A bipartisan group of representatives and senators passed the CAA, and it was signed into law on December 27, 2020. The law extended numerous provisions of the CARES act that was passed earlier in the year to provide financial relief for individuals and small business due to the Coronavirus pandemic. The CAA created a new Paycheck Protection Program (PPP), new refundable tax credits and an Economic Injury Disaster Loan (EIDL) program.
For the millions of Americans still collecting unemployment benefits, the CAA provides for an extra $300 per week until March 14, 2021. An additional $284 billion is earmarked to reinstate the CARES Act PPP loan program which will run until March 31, 2021. The CAA clarifies that forgiveness of PPP loans and EIDL loans/grants will not be treated as gross income for tax purposes. There is also clarification that qualified expenses for which PPP funds were used, will be fully deductible.
With regard to retirement plan relief, the provisions of the CARES act providing penalty free withdrawals for those under the age of 59 ½, spreading the federal income tax due over three years and the ability to recontribute funds withdrawn in 2020 terminated on December 30, 2020, and were not extended. Additionally, required minimum distributions (RMDs) have been reinstated for 2021.

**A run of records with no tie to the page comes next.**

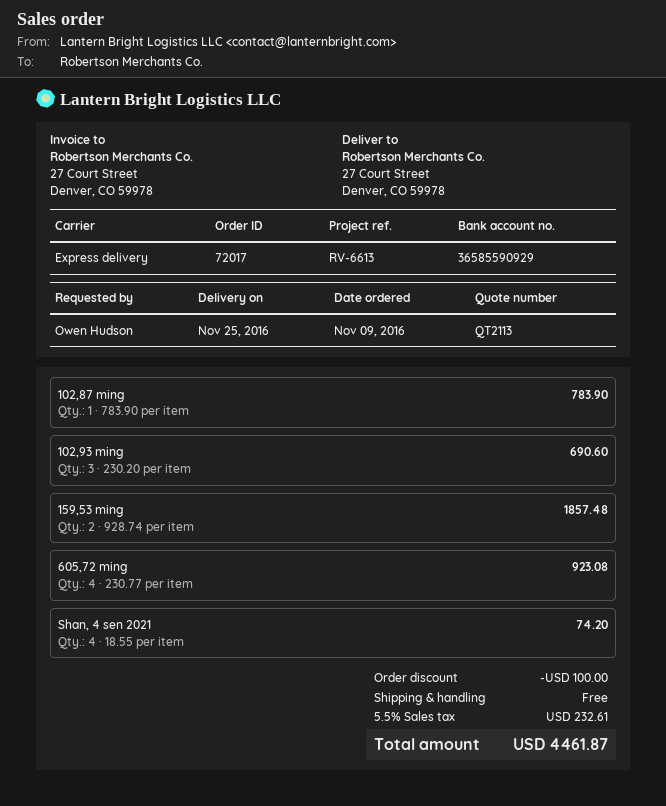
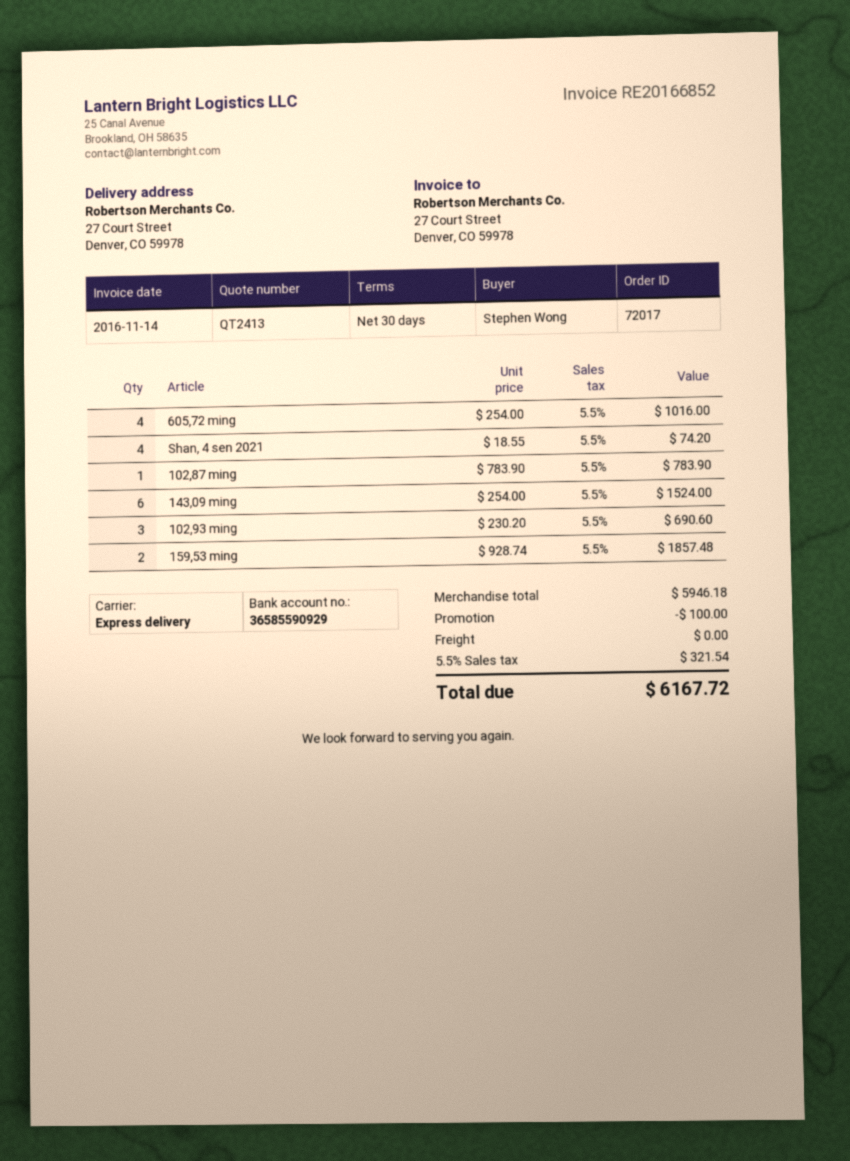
quote number: QT2113 -> QT2413
ordered by: Owen Hudson -> Stephen Wong
605,72 ming: 4 x 230.77 = 923.08 -> 4 x 254.00 = 1016.00
143,09 ming: none -> 6 x 254.00 = 1524.00
tax: 5.5% = 232.61 -> 5.5% = 321.54
total: 4461.87 -> 6167.72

Looking Ahead to Potential Tax Legislation in 2021
Before the election, the Biden campaign outlined some proposed tax changes. We expect Congress to begin debating the merits of a bill sometime this Summer or early Fall. Whether or not the changes will be retroactive to January 1, 2021 remains to be seen. Many lawmakers are already advocating to NOT make the changes retroactive due to continuing disruptions in the US economy caused by the Coronavirus pandemic. Here are some of the proposed changes that we believe stand a good chance of becoming law:
- Increasing the top federal income tax bracket to 39.6% from the current rate of 37%
- Imposing the Social Security Payroll tax of 12.4% on earned income over $400k. This would create a “donut hole” where earned income between the current wage cap of $142,800 and $400,000 would not be taxed.
- Taxing long term capital gains at ordinary income tax rates for individuals with income in excess of $1 million. Long term gains are currently taxed at 0%, 15% or 20% depending on the taxpayer’s marginal bracket. The Net Investment Income Tax of 3.8% on investment income for taxpayers (Married Filing Jointly) will continue to apply if modified adjusted gross income exceeds $250,000.T
- The exemption from estate tax is likely to drop from its current level of $11.7 million per individual back to $5.5 million.
- The step up in cost basis of assets at death is proposed to be eliminated, with a possible exemption of $100k per individual.
- Itemized deductions are likely to be limited for taxpayers who are in the 28% marginal income tax bracket.
- The marginal corporate income tax rate is proposed to be increased from 21% to 28%.
- The Qualified Business Income (QBI) deduction would be phased out for filers with taxable income over $400k.
- The proposal calls for the elimination of real estate tax preferences such as 1031 like-kind exchanges, accelerated depreciation for rental property and the $25,000 annual rental loss allowance.
- Making the Child Tax Credit fully refundable and increasing the amount from $2,000 to $3,000 for children ages 6-17.
- Increasing the Child and Dependent Care tax credit from $3,000 to $8,000 with a $16,000 cap per taxpayer.
- Creating refundable tax credits to limit health insurance premiums to no more than 8.5% of income and adding tax benefits to assist with the purchase of long-term care insurance.
- Creating a first-time, refundable homebuyer tax credit of $15,000 that could be taken in advance to assist with a down payment.
- Student loan forgiveness after 20 years without having to recognize the amount forgiven as income.
With Democrats holding razor thin majorities in both the House and Senate, we believe that any tax legislation will be moderate in nature, particularly if the Coronavirus Pandemic is still negatively influencing the economy when the tax legislation is introduced. Once a bill is approved by Congress and signed by the President, we will offer more specific planning ideas to be discussed with our clients’ tax and legal advisors.